Parent:  How did today go?

MS: It was so awesome!  The fire alarm went off during algebra, so we all had to go outside and when we came back in, it was too late for a new assignment!

P:  Oh?

MS:  Yeah, and then at lunch we made Heather laugh so hard she blew milk out of her nose, and Todd fell out of his seat because he was laughing so hard.

P: Sounds like an interesting day.

Ms:  Yeah, I can’t wait to see what happens tomorrow!

There are a couple things going on here.  First of all, it’s not always cool to like school too much.  (In middle school it may not be cool to like anything too much, lest you bring upon you the scorn of your peers.)  Secondly, while a parent may want to know about teachers and classes, a middle schooler is mostly interested in friends and social goings-on.

The best thing a parent can do is sound interested in whatever is shared with excitement.  Try to show you understand why it was so funny/dumb/irritating, and you’ll be sure to hear more stories about fire drills and spewing food!

Relax Your Grip

“Welcome to 7th grade!” I smiled at the parent entering my classroom.

“Whoosh!” she said.  “I don’t know if I’m ready for this!”

I was about halfway through Before-School Conferences, and already this was the theme that kept popping up.

Some parents dread having their child enter middle school because of what lies ahead:  adolescence and teenager-hood.

Do you remember learning to drive?  The harder you tried to steer the car, the more you went off course.  It wasn’t until you learned to relax and quit fighting the steering wheel that you could be successful.

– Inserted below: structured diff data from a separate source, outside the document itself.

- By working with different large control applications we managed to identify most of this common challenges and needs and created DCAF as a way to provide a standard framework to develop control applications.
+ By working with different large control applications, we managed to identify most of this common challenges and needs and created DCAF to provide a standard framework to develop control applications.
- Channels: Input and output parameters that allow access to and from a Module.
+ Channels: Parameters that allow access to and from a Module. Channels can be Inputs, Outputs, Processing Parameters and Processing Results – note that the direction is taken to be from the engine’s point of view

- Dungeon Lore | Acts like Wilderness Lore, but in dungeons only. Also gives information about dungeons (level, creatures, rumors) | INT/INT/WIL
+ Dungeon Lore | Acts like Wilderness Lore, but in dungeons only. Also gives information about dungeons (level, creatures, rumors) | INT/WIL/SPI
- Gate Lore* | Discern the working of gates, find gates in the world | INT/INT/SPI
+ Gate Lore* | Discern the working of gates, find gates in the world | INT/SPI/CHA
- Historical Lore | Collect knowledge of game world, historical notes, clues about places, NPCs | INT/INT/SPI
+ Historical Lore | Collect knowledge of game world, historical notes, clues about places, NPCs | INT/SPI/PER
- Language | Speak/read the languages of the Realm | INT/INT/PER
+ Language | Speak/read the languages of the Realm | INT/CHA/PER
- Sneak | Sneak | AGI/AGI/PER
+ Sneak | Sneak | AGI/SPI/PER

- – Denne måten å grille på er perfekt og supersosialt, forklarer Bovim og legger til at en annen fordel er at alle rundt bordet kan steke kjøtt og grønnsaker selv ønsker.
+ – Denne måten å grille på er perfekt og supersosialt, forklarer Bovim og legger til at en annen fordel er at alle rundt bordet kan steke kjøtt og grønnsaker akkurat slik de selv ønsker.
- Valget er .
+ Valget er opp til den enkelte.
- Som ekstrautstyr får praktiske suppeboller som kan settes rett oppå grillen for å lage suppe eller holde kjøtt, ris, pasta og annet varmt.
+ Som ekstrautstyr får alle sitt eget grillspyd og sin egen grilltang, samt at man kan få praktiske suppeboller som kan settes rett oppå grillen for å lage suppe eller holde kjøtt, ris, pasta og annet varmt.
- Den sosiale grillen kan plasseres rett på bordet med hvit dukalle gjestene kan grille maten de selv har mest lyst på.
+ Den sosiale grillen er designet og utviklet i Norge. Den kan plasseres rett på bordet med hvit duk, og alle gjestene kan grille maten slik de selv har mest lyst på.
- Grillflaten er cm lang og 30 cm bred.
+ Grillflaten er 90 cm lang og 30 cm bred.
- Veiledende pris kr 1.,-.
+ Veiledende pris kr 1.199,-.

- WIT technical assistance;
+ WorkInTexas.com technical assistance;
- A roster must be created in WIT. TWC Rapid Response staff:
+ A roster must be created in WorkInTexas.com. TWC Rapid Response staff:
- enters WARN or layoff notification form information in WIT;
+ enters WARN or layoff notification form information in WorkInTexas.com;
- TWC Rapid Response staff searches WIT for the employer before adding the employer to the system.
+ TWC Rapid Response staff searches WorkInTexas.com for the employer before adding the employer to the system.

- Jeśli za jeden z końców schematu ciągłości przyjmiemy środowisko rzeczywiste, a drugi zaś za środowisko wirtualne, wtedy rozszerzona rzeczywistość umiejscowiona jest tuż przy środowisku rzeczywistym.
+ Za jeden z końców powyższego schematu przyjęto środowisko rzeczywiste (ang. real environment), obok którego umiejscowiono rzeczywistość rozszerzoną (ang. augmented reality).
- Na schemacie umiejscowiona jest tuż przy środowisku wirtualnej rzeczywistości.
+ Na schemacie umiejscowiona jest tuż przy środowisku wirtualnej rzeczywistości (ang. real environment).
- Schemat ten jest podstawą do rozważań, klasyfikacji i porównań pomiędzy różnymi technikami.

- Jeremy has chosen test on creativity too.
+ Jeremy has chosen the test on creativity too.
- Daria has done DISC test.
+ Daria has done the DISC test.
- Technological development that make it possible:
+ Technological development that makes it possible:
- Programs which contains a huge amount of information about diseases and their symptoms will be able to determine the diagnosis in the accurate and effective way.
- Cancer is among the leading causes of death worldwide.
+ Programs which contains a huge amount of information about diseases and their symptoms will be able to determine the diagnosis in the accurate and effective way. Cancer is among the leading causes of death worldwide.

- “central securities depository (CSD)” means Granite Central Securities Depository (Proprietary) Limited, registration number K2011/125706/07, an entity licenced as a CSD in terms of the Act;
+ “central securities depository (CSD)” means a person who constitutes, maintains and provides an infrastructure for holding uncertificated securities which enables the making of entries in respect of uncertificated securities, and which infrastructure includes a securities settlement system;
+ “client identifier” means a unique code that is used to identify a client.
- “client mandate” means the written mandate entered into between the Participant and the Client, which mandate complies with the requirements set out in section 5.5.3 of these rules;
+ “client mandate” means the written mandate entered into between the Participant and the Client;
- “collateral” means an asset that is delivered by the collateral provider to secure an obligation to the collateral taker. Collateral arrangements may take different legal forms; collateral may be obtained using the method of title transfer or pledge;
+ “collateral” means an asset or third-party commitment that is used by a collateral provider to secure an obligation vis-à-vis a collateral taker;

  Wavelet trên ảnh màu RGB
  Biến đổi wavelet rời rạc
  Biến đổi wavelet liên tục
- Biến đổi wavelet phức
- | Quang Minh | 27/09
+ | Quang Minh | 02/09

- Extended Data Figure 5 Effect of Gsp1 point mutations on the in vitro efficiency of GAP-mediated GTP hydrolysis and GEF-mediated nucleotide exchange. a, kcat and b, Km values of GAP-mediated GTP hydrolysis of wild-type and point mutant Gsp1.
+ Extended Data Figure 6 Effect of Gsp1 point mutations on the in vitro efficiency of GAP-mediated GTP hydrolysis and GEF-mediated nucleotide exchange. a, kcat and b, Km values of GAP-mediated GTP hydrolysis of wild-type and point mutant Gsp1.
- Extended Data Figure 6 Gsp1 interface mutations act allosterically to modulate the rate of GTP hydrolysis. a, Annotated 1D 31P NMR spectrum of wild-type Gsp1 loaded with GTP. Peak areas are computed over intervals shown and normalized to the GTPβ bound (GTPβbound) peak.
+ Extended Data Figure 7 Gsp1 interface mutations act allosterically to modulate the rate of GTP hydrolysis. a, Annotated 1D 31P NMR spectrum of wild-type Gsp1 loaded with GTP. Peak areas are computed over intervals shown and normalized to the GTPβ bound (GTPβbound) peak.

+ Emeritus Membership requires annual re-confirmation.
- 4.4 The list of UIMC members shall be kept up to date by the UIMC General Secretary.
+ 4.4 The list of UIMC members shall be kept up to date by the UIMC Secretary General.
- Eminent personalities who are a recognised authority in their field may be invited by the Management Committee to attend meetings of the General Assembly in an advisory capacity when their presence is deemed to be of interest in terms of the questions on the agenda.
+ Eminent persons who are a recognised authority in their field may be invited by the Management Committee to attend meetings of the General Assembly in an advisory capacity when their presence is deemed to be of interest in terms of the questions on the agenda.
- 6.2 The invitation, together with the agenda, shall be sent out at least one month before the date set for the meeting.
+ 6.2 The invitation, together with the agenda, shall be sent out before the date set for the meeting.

Parenting a middle schooler is like that; it works best when you learn to relax and quit fighting so hard for control.  The happiest combinations of middle schoolers and parents that sat at my conference table were those where Mom or Dad made suggestions (if they said anything at all) but left final decisions about where to sit and where to put stuff to the student.  These parents communicated that they trusted their kids’ judgment, and the kids responded.

Make your expectations clear, offer suggestions, and then relax a little and give your middle schooler a chance to make the right decision.  Don’t be too quick to assume the worst and overreact, or you could create problems where there were none and slide right off the road.

And remember – to avoid oversteering, keep your eyes on the road ahead, not on what’s right in front of your bumper.